Emergence, Adaptability, and Open Boundaries: Complex Systems as a Unifying Perspective for Engineering Education

Author: Alice Pawley
Event Date: February 12, 2009
Speaker: Nadia Kellam
Speaker Affiliation: University of Georgia
Sponsor: School of Engineering Education
Time: 3:30-4:30
Location: B071
Contact Name: Alice Pawley
Contact Phone: 6-1209
Contact Email: apawley@purdue.edu
Open To: Faculty, staff, students, visitors

Surprisingly little research has been conducted in engineering education that emerges from a complex systems perspective--a perspective that offers promise on how to better educate engineers to contribute to increasingly complex issues, such as environmental degradation, global warming, and disease prevention and control. As the discipline of engineering education matures and the engineering education research community delves deeper into this endeavor, understandable and necessary tensions develop at the interface of tradition and change; tensions that can be reconciled with a complex systems perspective. By using complex systems principles, we can look at local interactions and characteristics of individuals to determine emergent patterns and properties of the larger system. Additionally, a complex systems perspective encourages people to change the system not by imposing external structures and control, but instead by nudging the system from within. This seminar will begin with the fundamentals of complex systems and then conclude with a discussion of illustrative examples of complex systems at the student, course, curricular, programmatic, and university levels.
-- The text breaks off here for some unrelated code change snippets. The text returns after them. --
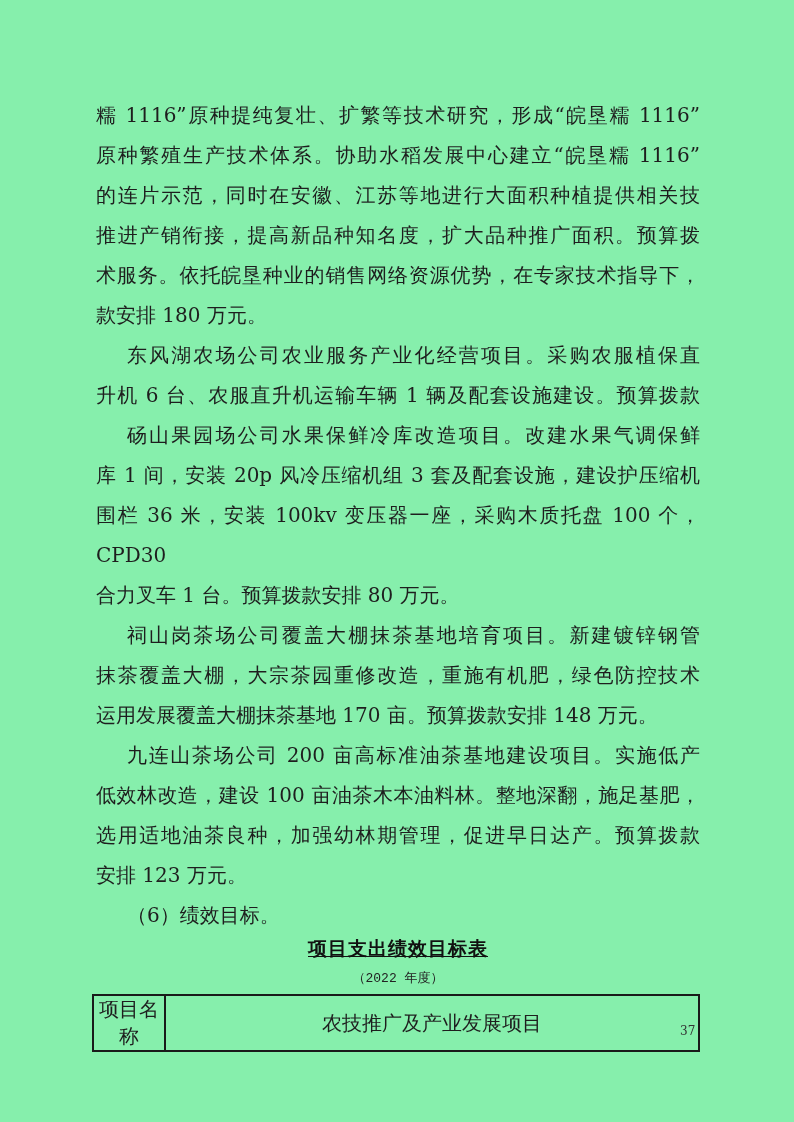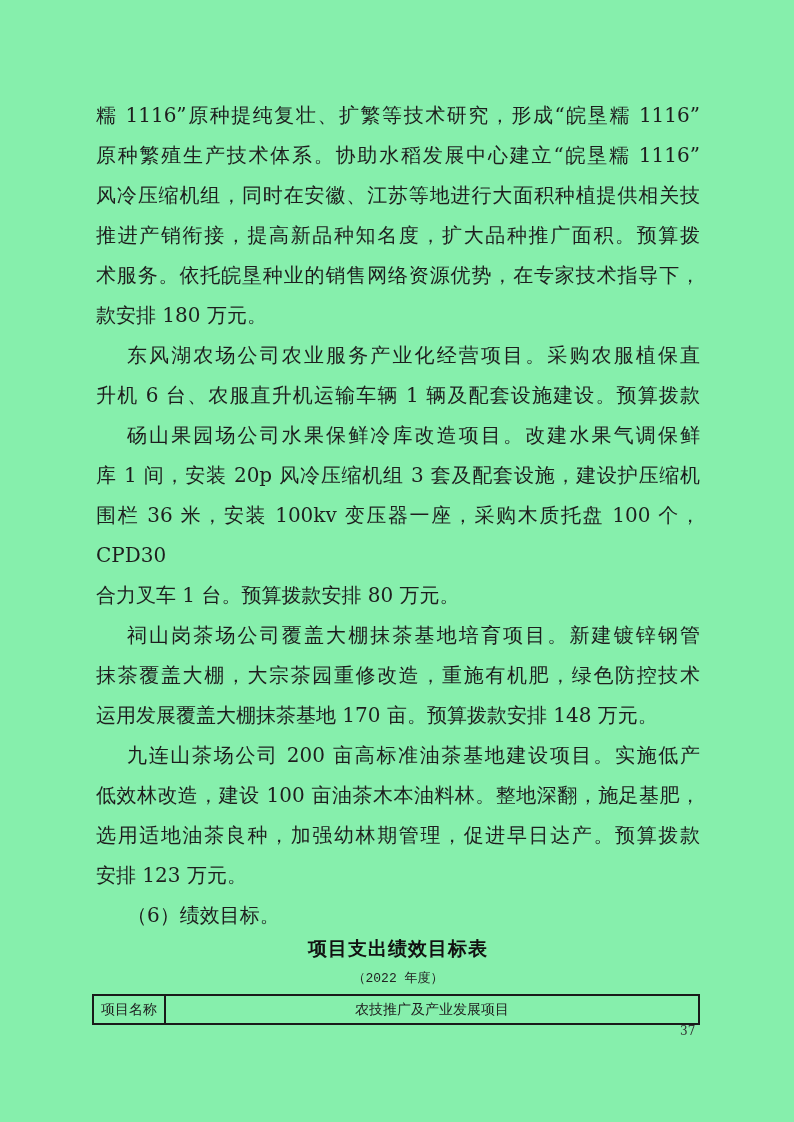"风冷压缩机组，同时在安徽、江苏等地进行大面积种植提供相关技" div.line { text: 风冷压缩机组 -> 的连片示范 }
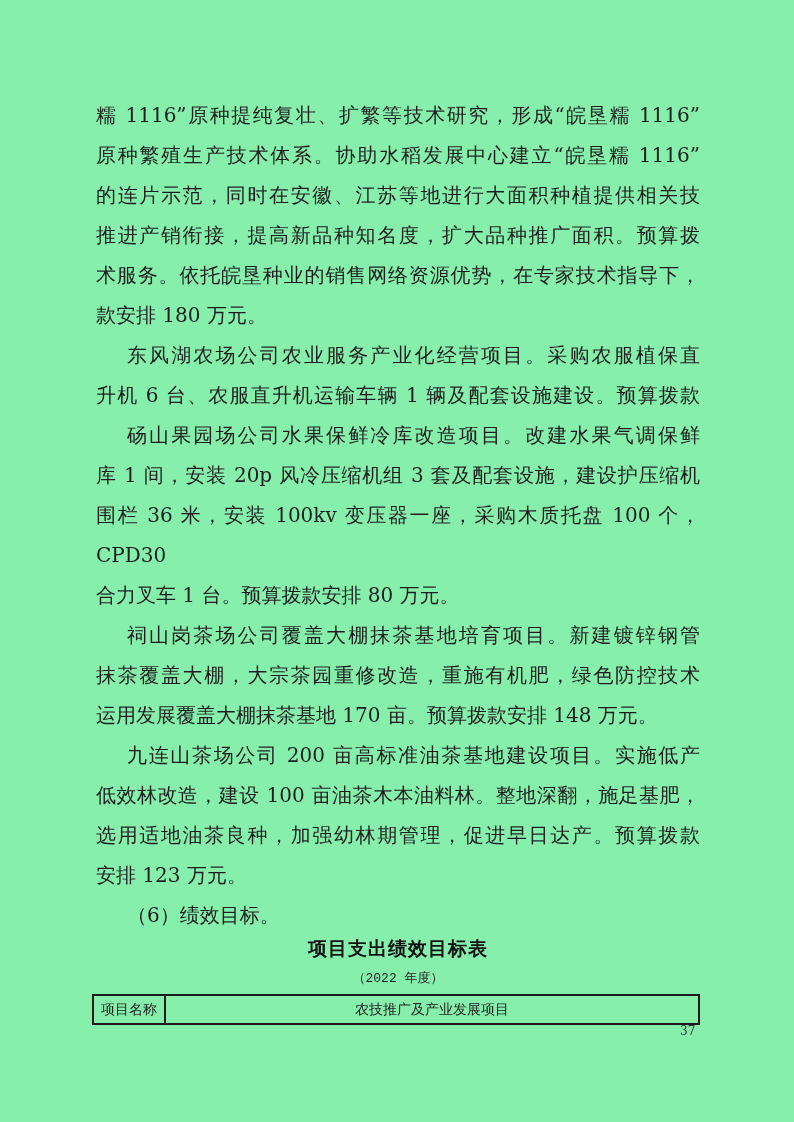"项目支出绩效目标表" .tbl-title { text-decoration: none -> underline }
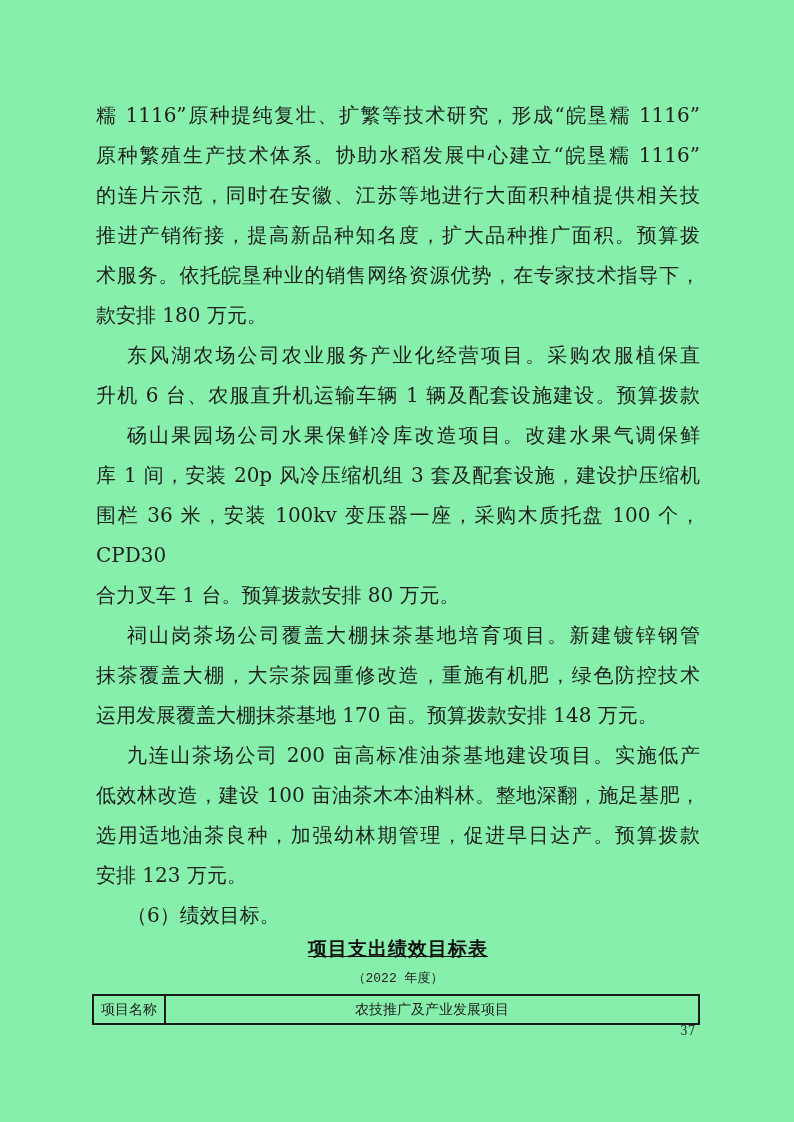"项目名称" table.perf-table { font-size: 14px -> 20px }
Nadia Kellam is an engineering education researcher with a PhD in mechanical engineering. She is an Assistant Professor at the University of Georgia with the Faculty of Engineering, an interdisciplinary institution whose vision encompasses engineering and liberal arts. Her research and teaching are aligned with the Faculty of Engineering and include the design, development, and implementation of innovative Synthesis and Design Studios within the Environmental Engineering program. The current sophomore-level Studio integrates engineering and art students with specific instruction in observation, modeling, problem framing, and creative thinking strategies within the ill-structured issue of sustainability and food. Within this Studio Sequence her research is focused on how the cognitive capacity of artistic, creative thinking informs the development of creative problem solving within environmental engineering students. Dr. Kellam’s other research and teaching interests include sustainability, complex systems, and modeling. She also teaches at the undergraduate level within the Biological and Agricultural Engineering department, is a Lilly Teaching Fellow, and is a key faculty member appointed to design the Environmental Engineering program of study. Dr. Kellam is currently teaching the inaugural Environmental Engineering Studio to be offered at the University of Georgia.